There’s a dark shadow over certain events at the Beijing Olympics this August. In Lausanne on Monday, the International Olympic Committee (IOC) didn’t rule out postponing endurance competitions like the marathon because of the heavy pollution in the air over the Chinese capital. If that happens, it will be unprecedented.
There may be “some risk (to the health of the athletes)” from the pollution, the IOC said. It will consider a ‘Plan B’, and may even postpone events if, after daily monitoring of the air quality, weather conditions and other relevant data, it finds the conditions aren’t conducive for competition.
Events that require a minimum one hour of continuous physical effort at a high level, are under the scanner, the IOC said. These would include the marathon, swimming, mountain biking, urban road cycling, triathlon and the walks.
“(The IOC will be) working with... international (sports) federations... to put in place procedures which will allow a ‘Plan B’ to be activated... if necessary. The procedure will include daily monitoring... and a joint IOC-sports federation decision to postpone the event if necessary,” the release said.

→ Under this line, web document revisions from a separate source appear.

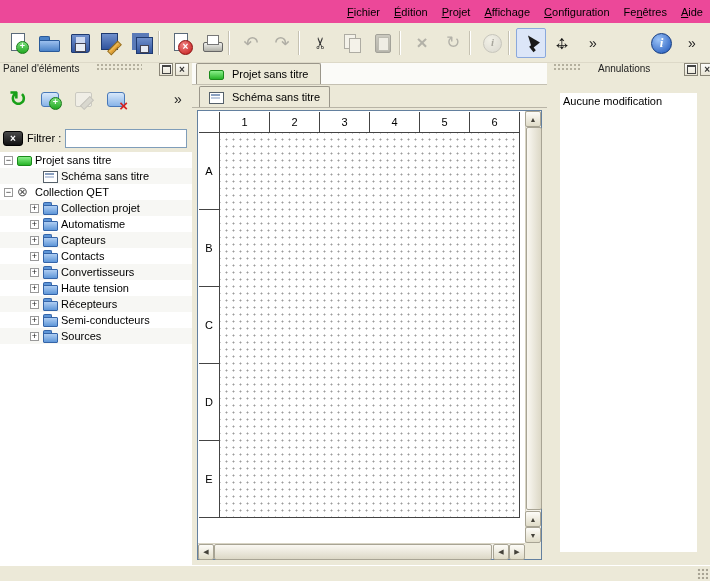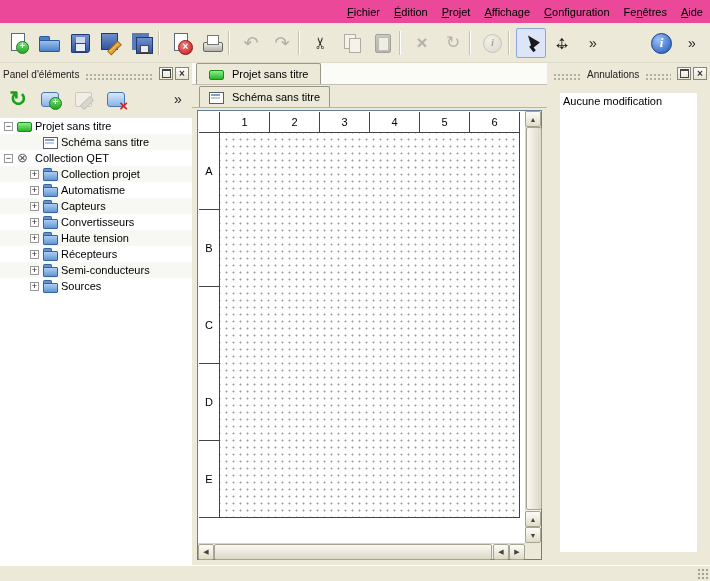"Panel d'éléments" .dock-title { align-items: flex-end -> flex-start; gap: 3px -> 14px }
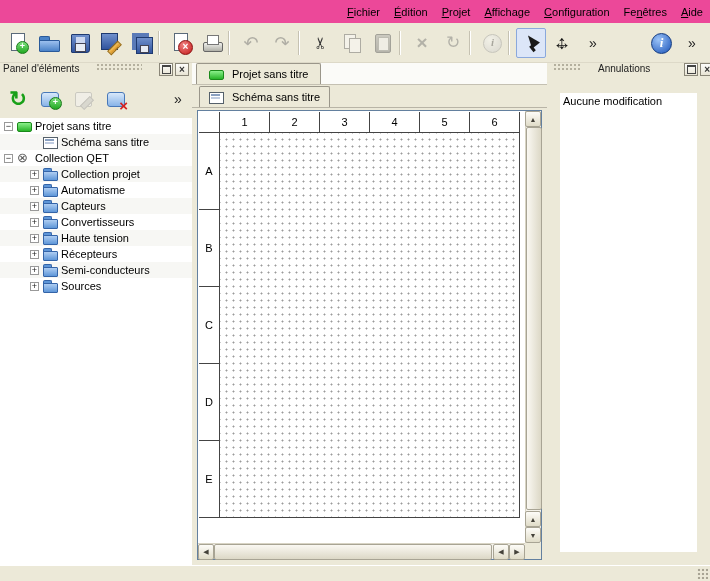"Filtrer :" div.filter-row { html: none -> <div> <div></div> <span>Filtrer :</span> <input> </div> }
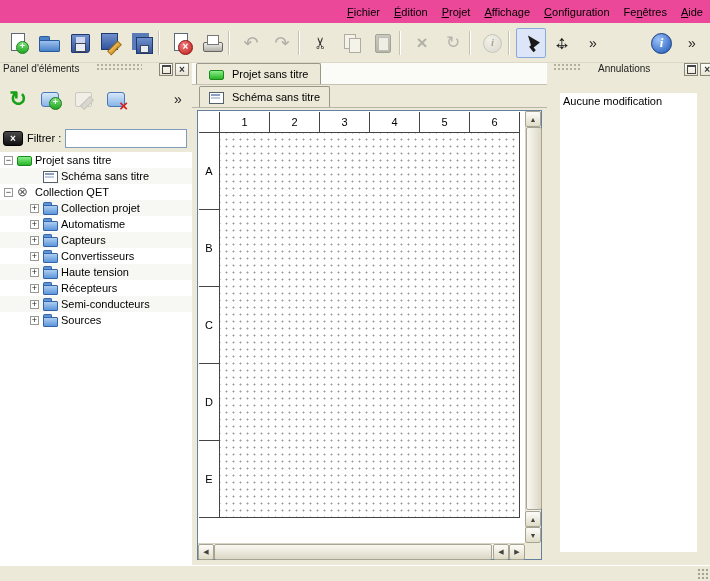"Contacts" div.tree-row { html: none -> <div> <span></span> <span></span> <span>Contacts</span> </div> }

Randhir Singh, IOA secretary-general and the IOC Co-ordination Commission member for the Youth Olympics, said he could not comment, as he had not seen the communiqué. But tennis player Justine Henin and men’s marathon world record holder Haile Gebrselassie have aired a gripe about the air in Beijing saying competing there could aggravate their asthma problem.
Last year Britain’s athlete Paula Radcliffe, who suffers from exercise-induced asthma, called in pollution experts to help her plan the Games marathon run. US triathlete Matt Reed has said the “this air (in Beijing) is terrible for your body.” In 2007, US triathletes in China wore masks just before competition making them look like "a gathering of Darth Vaders". A report in The New York Times said the US Olympic team will bring up to 1000 air pollution masks. Another stated that the British Olympic Association has commissioned scientists to develop high-tech breathing mask for its athletes.
Even if the greatest show on earth isn’t truncated, it may not see records in the endurance events, said IOC’s Medical Commission’s chairman Arne Ljungqvist.
Beijing has already spent nearly $17 billion trying to improve its environment and recently the Beijing Olympic Organising Committee said major pollutants in the air had come down since the city won the right to host the Games. But an American expert Steven Q Andrews said many of the statistical gains were achieved by moving the air quality monitors to less polluted areas of the Chinese capital.